WHAT TO WORK ON →
Copy every entry below exactly as it appears, leaving out the images.

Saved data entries

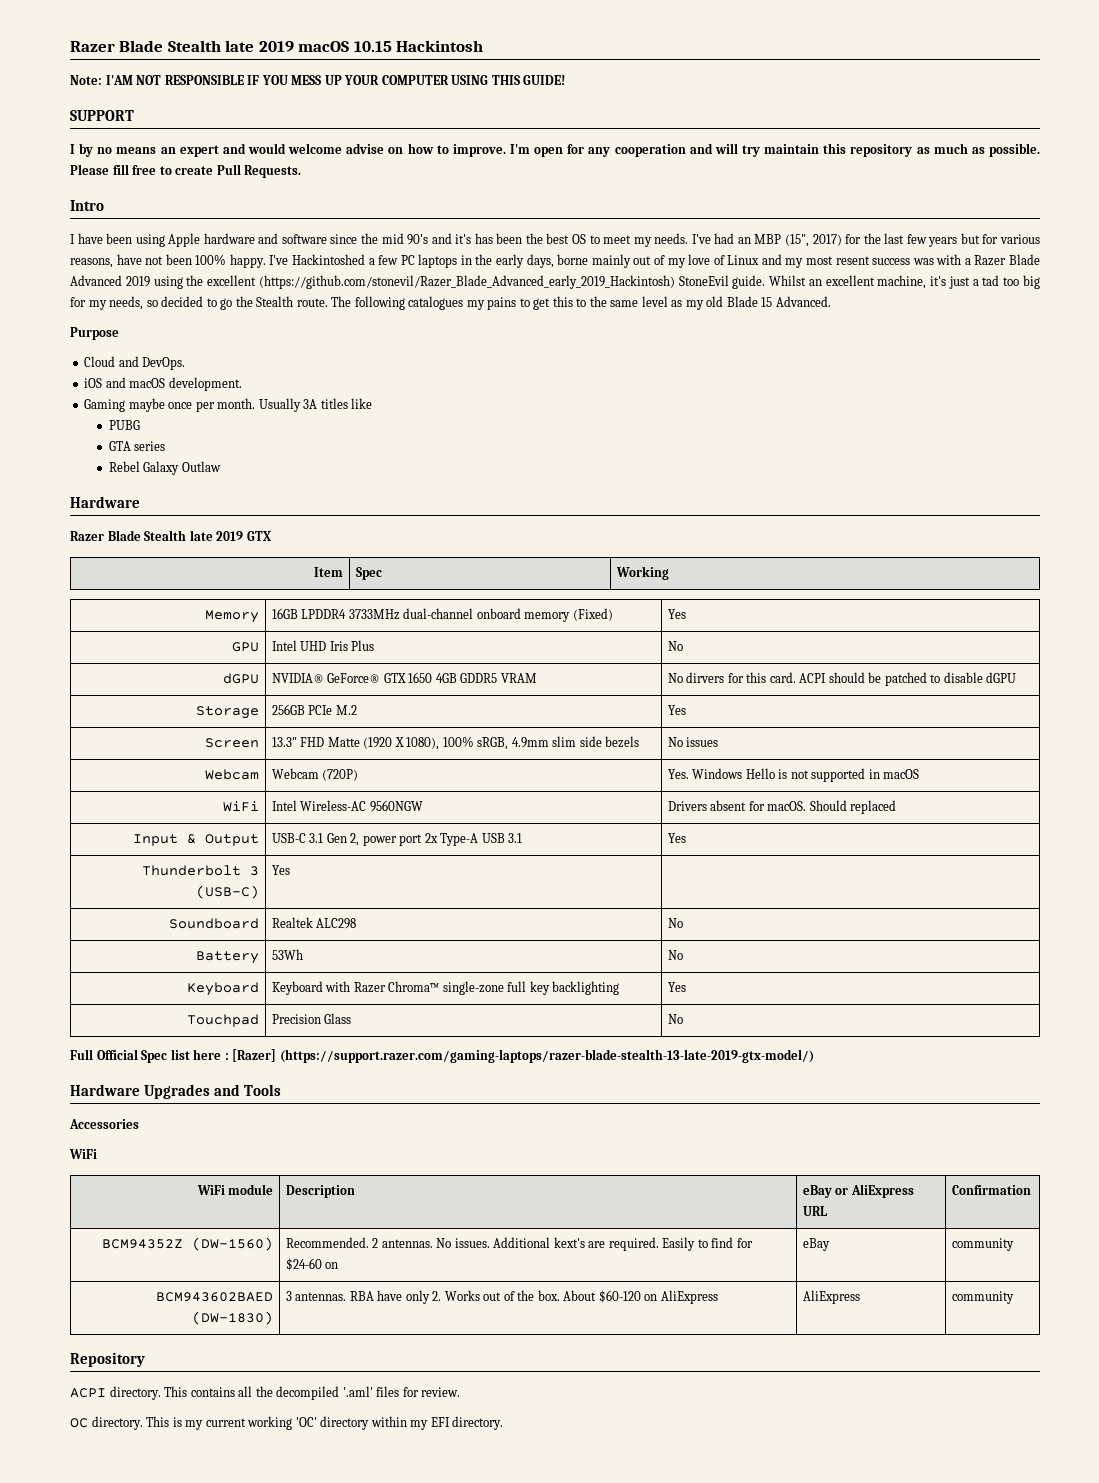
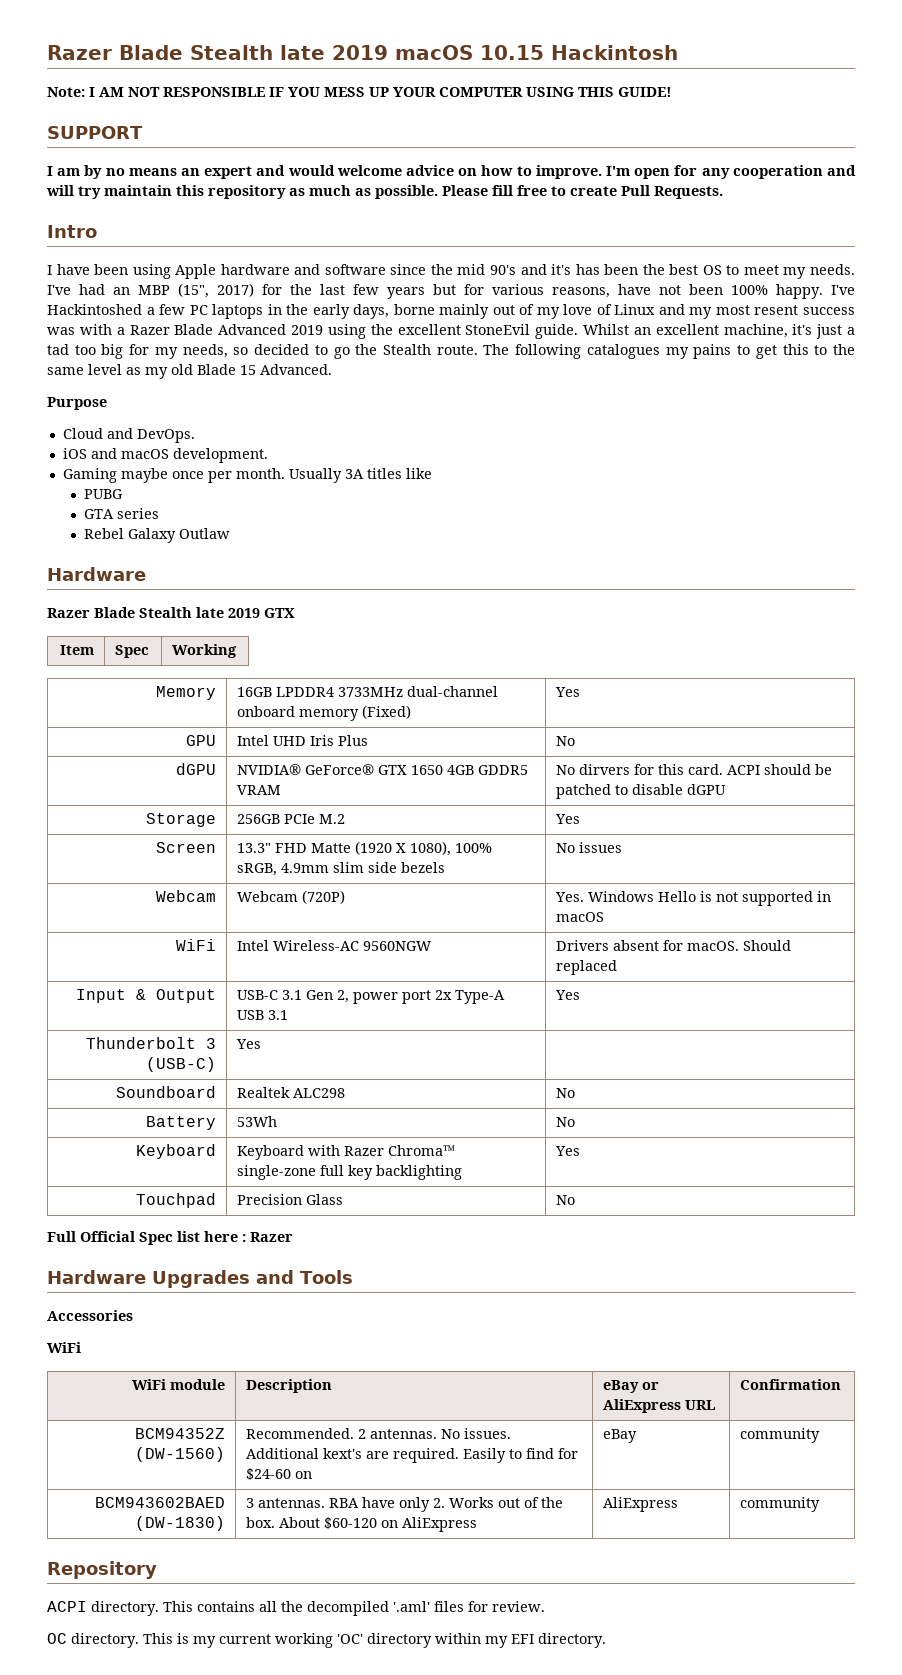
- Note: I'AM NOT RESPONSIBLE IF YOU MESS UP YOUR COMPUTER USING THIS GUIDE!
+ Note: I AM NOT RESPONSIBLE IF YOU MESS UP YOUR COMPUTER USING THIS GUIDE!
- I by no means an expert and would welcome advise on how to improve.
+ I am by no means an expert and would welcome advice on how to improve.
- I've Hackintoshed a few PC laptops in the early days, borne mainly out of my love of Linux and my most resent success was with a Razer Blade Advanced 2019 using the excellent (https://github.com/stonevil/Razer_Blade_Advanced_early_2019_Hackintosh) StoneEvil guide.
+ I've Hackintoshed a few PC laptops in the early days, borne mainly out of my love of Linux and my most resent success was with a Razer Blade Advanced 2019 using the excellent StoneEvil guide.
- Full Official Spec list here : [Razer] (https://support.razer.com/gaming-laptops/razer-blade-stealth-13-late-2019-gtx-model/)
+ Full Official Spec list here : Razer

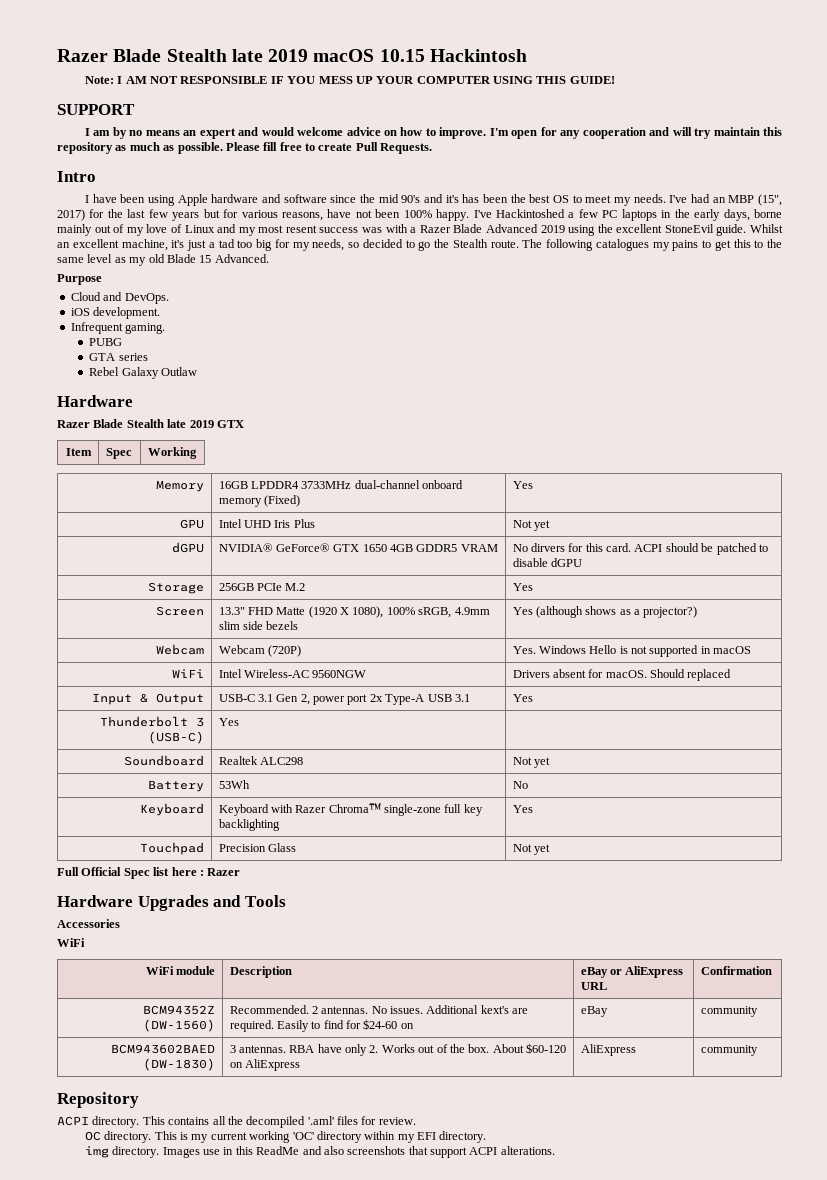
- iOS and macOS development.
+ iOS development.
- Gaming maybe once per month. Usually 3A titles like
+ Infrequent gaming.
- GPU | Intel UHD Iris Plus | No
+ GPU | Intel UHD Iris Plus | Not yet
- Screen | 13.3" FHD Matte (1920 X 1080), 100% sRGB, 4.9mm slim side bezels | No issues
+ Screen | 13.3" FHD Matte (1920 X 1080), 100% sRGB, 4.9mm slim side bezels | Yes (although shows as a projector?)
- Soundboard | Realtek ALC298 | No
+ Soundboard | Realtek ALC298 | Not yet
- Touchpad | Precision Glass | No
+ Touchpad | Precision Glass | Not yet
+ img directory. Images use in this ReadMe and also screenshots that support ACPI alterations.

RESPONSE TO THIS TASK →
- Note: I'AM NOT RESPONSIBLE IF YOU MESS UP YOUR COMPUTER USING THIS GUIDE!
+ Note: I AM NOT RESPONSIBLE IF YOU MESS UP YOUR COMPUTER USING THIS GUIDE!
- I by no means an expert and would welcome advise on how to improve.
+ I am by no means an expert and would welcome advice on how to improve.
- I've Hackintoshed a few PC laptops in the early days, borne mainly out of my love of Linux and my most resent success was with a Razer Blade Advanced 2019 using the excellent (https://github.com/stonevil/Razer_Blade_Advanced_early_2019_Hackintosh) StoneEvil guide.
+ I've Hackintoshed a few PC laptops in the early days, borne mainly out of my love of Linux and my most resent success was with a Razer Blade Advanced 2019 using the excellent StoneEvil guide.
- Full Official Spec list here : [Razer] (https://support.razer.com/gaming-laptops/razer-blade-stealth-13-late-2019-gtx-model/)
+ Full Official Spec list here : Razer

- iOS and macOS development.
+ iOS development.
- Gaming maybe once per month. Usually 3A titles like
+ Infrequent gaming.
- GPU | Intel UHD Iris Plus | No
+ GPU | Intel UHD Iris Plus | Not yet
- Screen | 13.3" FHD Matte (1920 X 1080), 100% sRGB, 4.9mm slim side bezels | No issues
+ Screen | 13.3" FHD Matte (1920 X 1080), 100% sRGB, 4.9mm slim side bezels | Yes (although shows as a projector?)
- Soundboard | Realtek ALC298 | No
+ Soundboard | Realtek ALC298 | Not yet
- Touchpad | Precision Glass | No
+ Touchpad | Precision Glass | Not yet
+ img directory. Images use in this ReadMe and also screenshots that support ACPI alterations.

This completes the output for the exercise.